* **ACTIVITY**
Could you output the entries that follow exactly, omitting any pictures they contain?

* **RECORDS FOR THE EXERCISE**

Start of Block

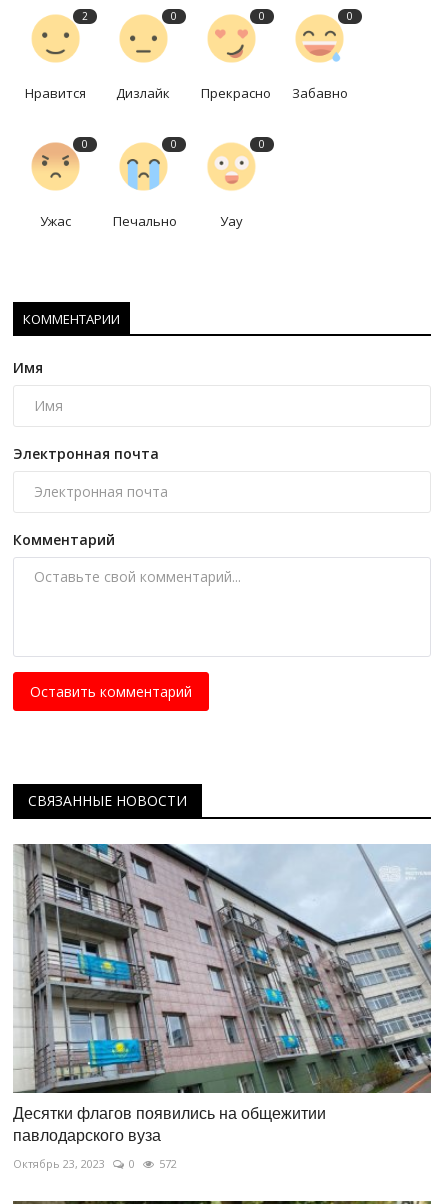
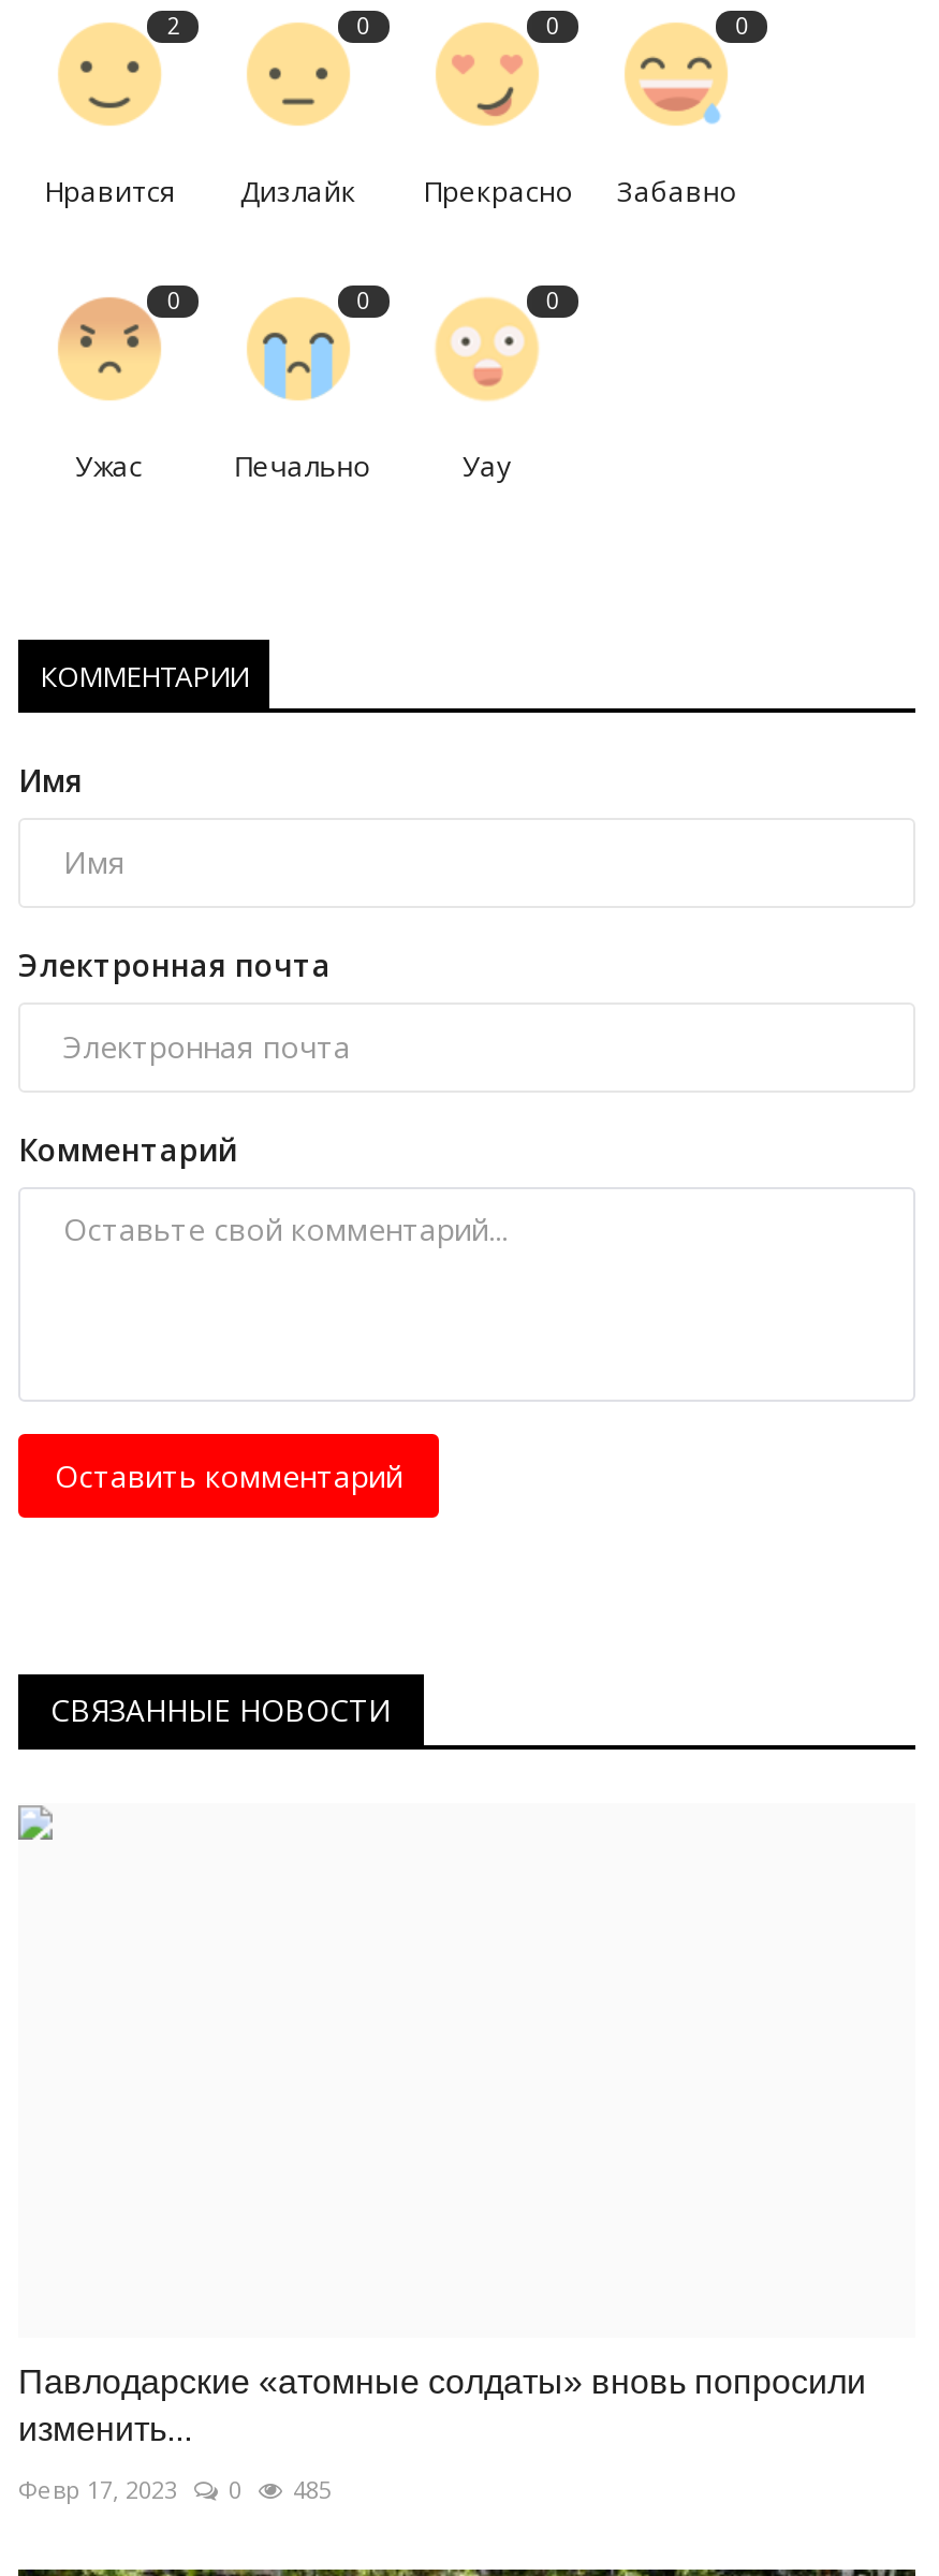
[13,843,432,1094] [image] -> none
[13,1105,326,1144] Десятки флагов появились на общежитии | павлодарского вуза -> [18,2363,866,2446] Павлодарские «атомные солдаты» вновь попросили | изменить...
[13,1156,105,1171] Октябрь 23, 2023 -> [18,2472,177,2504] Февр 17, 2023
[159,1156,177,1171] 572 -> [293,2472,332,2504] 485

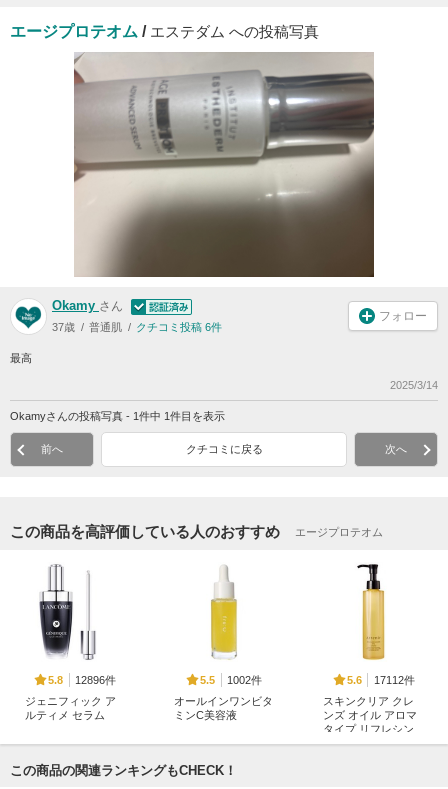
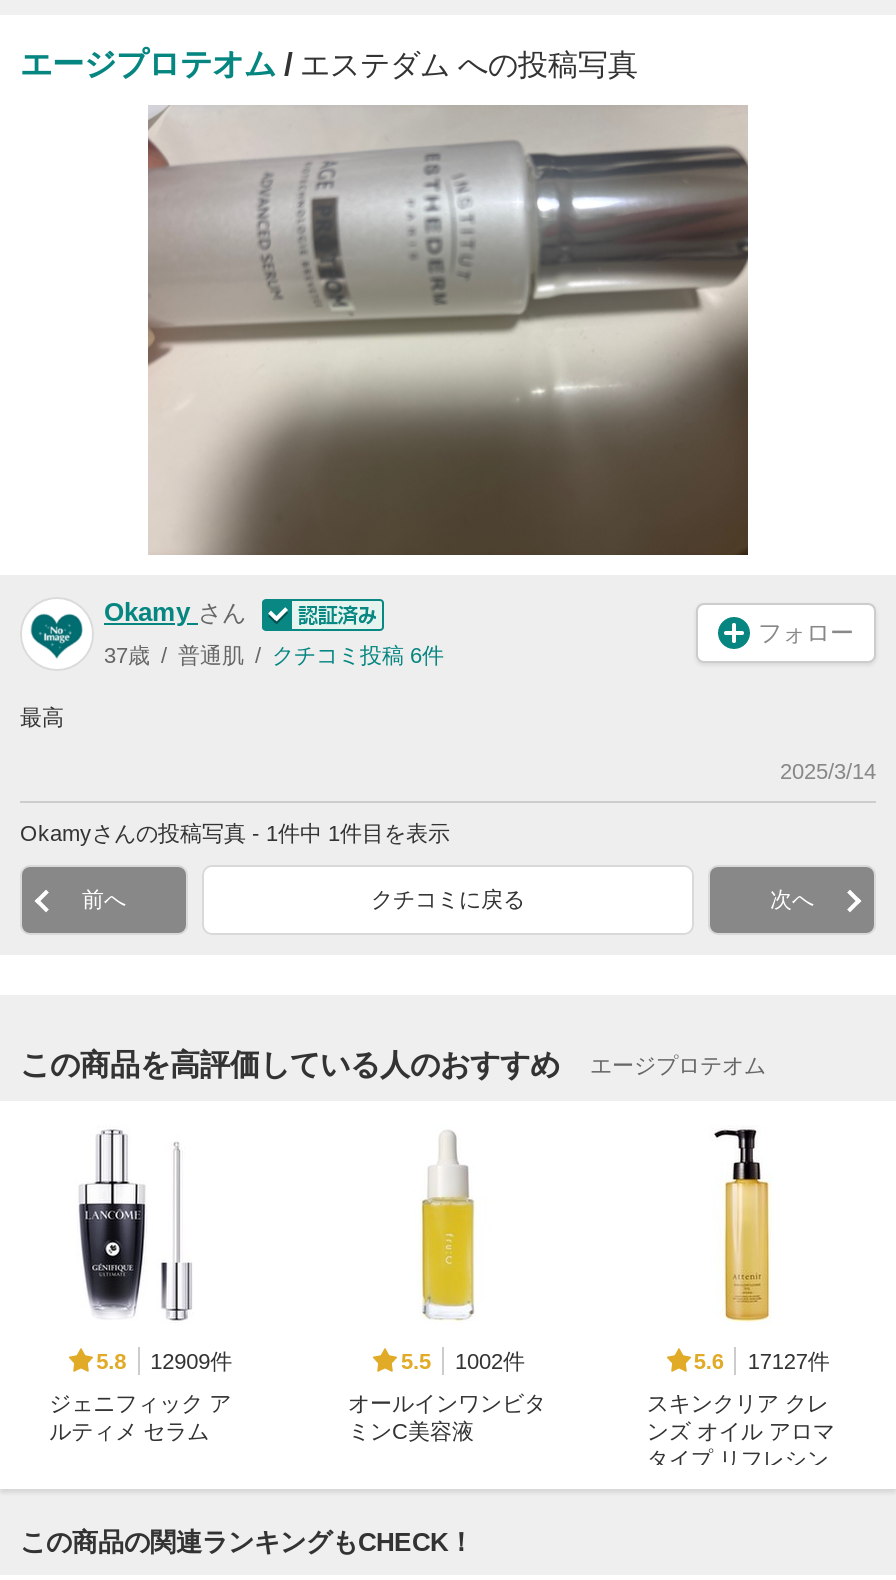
[48,674,116,686] 5.8 12896件 -> [96,1348,232,1373] 5.8 12909件
[347,674,415,686] 5.6 17112件 -> [694,1348,830,1373] 5.6 17127件

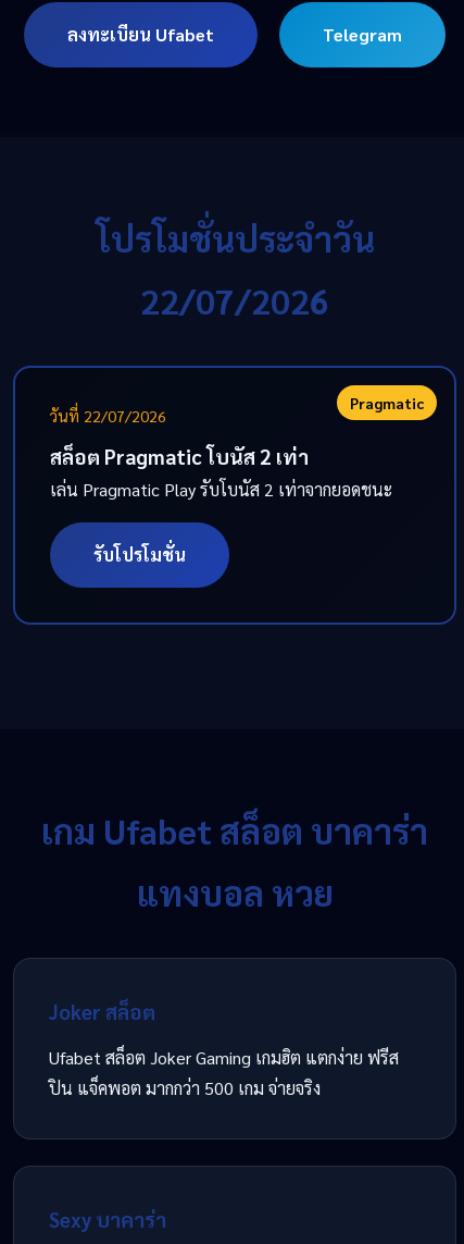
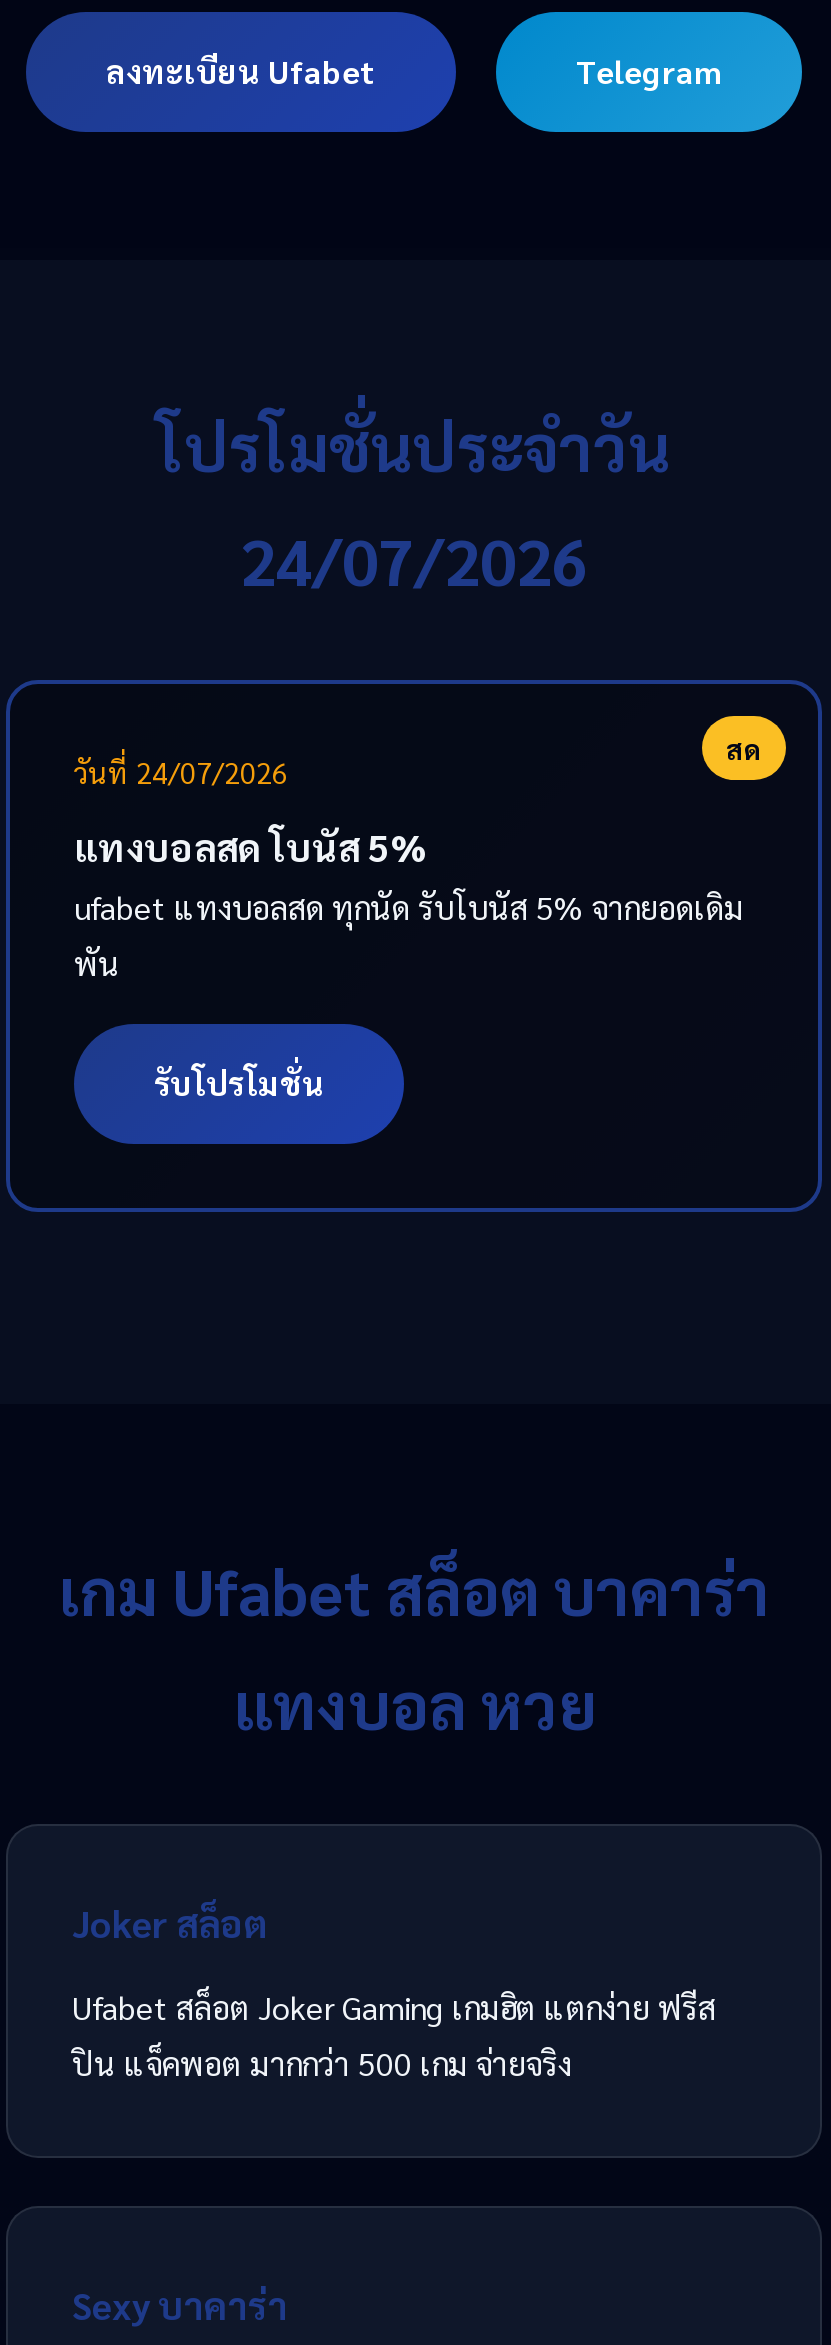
[140,278,329,322] 22/07/2026 -> [240,518,588,600] 24/07/2026
[50,393,424,426] Pragmatic | วันที่ 22/07/2026 -> [74,730,762,790] สด | วันที่ 24/07/2026
[50,443,392,501] สล็อต Pragmatic โบนัส 2 เท่า | เล่น Pragmatic Play รับโบนัส 2 เท่าจากยอดชนะ -> [74,822,744,984] แทงบอลสด โบนัส 5% | ufabet แทงบอลสด ทุกนัด รับโบนัส 5% จากยอดเดิม | พัน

End of Block

* **RESPONSE TO THIS TASK**
[13,843,432,1094] [image] -> none
[13,1105,326,1144] Десятки флагов появились на общежитии | павлодарского вуза -> [18,2363,866,2446] Павлодарские «атомные солдаты» вновь попросили | изменить...
[13,1156,105,1171] Октябрь 23, 2023 -> [18,2472,177,2504] Февр 17, 2023
[159,1156,177,1171] 572 -> [293,2472,332,2504] 485

[48,674,116,686] 5.8 12896件 -> [96,1348,232,1373] 5.8 12909件
[347,674,415,686] 5.6 17112件 -> [694,1348,830,1373] 5.6 17127件

[140,278,329,322] 22/07/2026 -> [240,518,588,600] 24/07/2026
[50,393,424,426] Pragmatic | วันที่ 22/07/2026 -> [74,730,762,790] สด | วันที่ 24/07/2026
[50,443,392,501] สล็อต Pragmatic โบนัส 2 เท่า | เล่น Pragmatic Play รับโบนัส 2 เท่าจากยอดชนะ -> [74,822,744,984] แทงบอลสด โบนัส 5% | ufabet แทงบอลสด ทุกนัด รับโบนัส 5% จากยอดเดิม | พัน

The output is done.